* TRY IT *
What lines of the data below hold "program"? Show them.

* AVAILABLE RECORDS *
☆ ☆ ☆ ☆
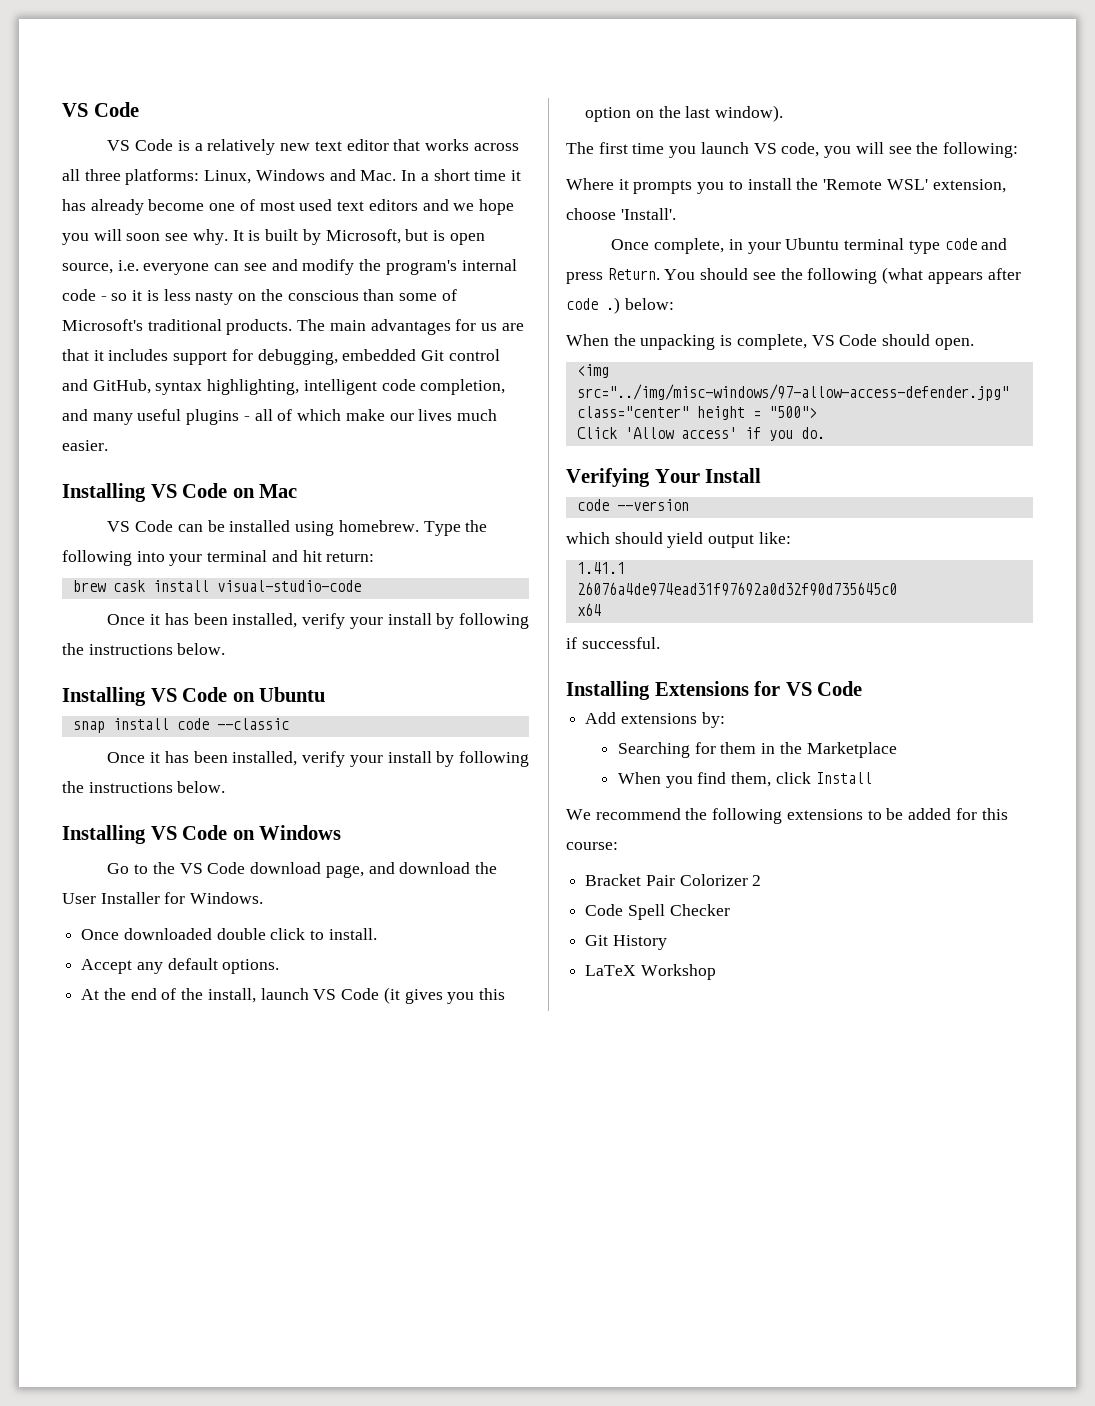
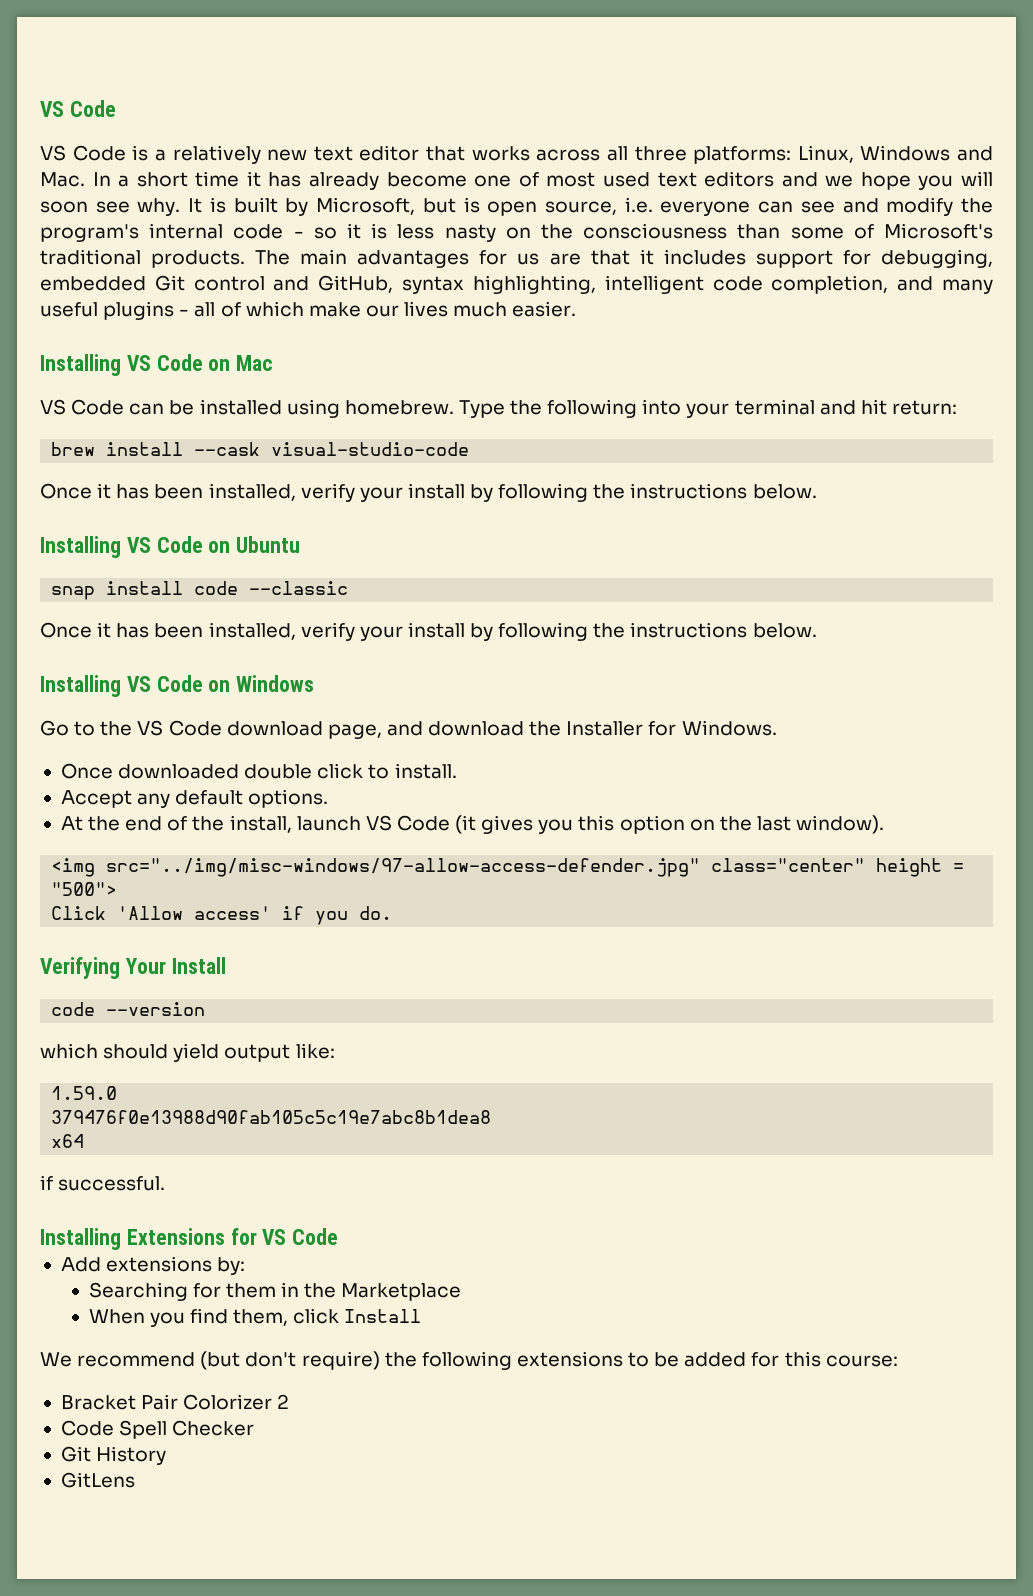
- It is built by Microsoft, but is open source, i.e. everyone can see and modify the program's internal code - so it is less nasty on the conscious than some of Microsoft's traditional products.
+ It is built by Microsoft, but is open source, i.e. everyone can see and modify the program's internal code - so it is less nasty on the consciousness than some of Microsoft's traditional products.
- brew cask install visual-studio-code
+ brew install --cask visual-studio-code
- Go to the VS Code download page, and download the User Installer for Windows.
+ Go to the VS Code download page, and download the Installer for Windows.
- The first time you launch VS code, you will see the following:
- Where it prompts you to install the 'Remote WSL' extension, choose 'Install'.
- Once complete, in your Ubuntu terminal type code and press Return. You should see the following (what appears after code .) below:
- When the unpacking is complete, VS Code should open.
- 1.41.1
- 26076a4de974ead31f97692a0d32f90d735645c0
+ 1.59.0
+ 379476f0e13988d90fab105c5c19e7abc8b1dea8
- We recommend the following extensions to be added for this course:
+ We recommend (but don't require) the following extensions to be added for this course:
- LaTeX Workshop
+ GitLens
☆ ☆ ☆ ☆
* FINAL ANSWER *
- It is built by Microsoft, but is open source, i.e. everyone can see and modify the program's internal code - so it is less nasty on the conscious than some of Microsoft's traditional products.
+ It is built by Microsoft, but is open source, i.e. everyone can see and modify the program's internal code - so it is less nasty on the consciousness than some of Microsoft's traditional products.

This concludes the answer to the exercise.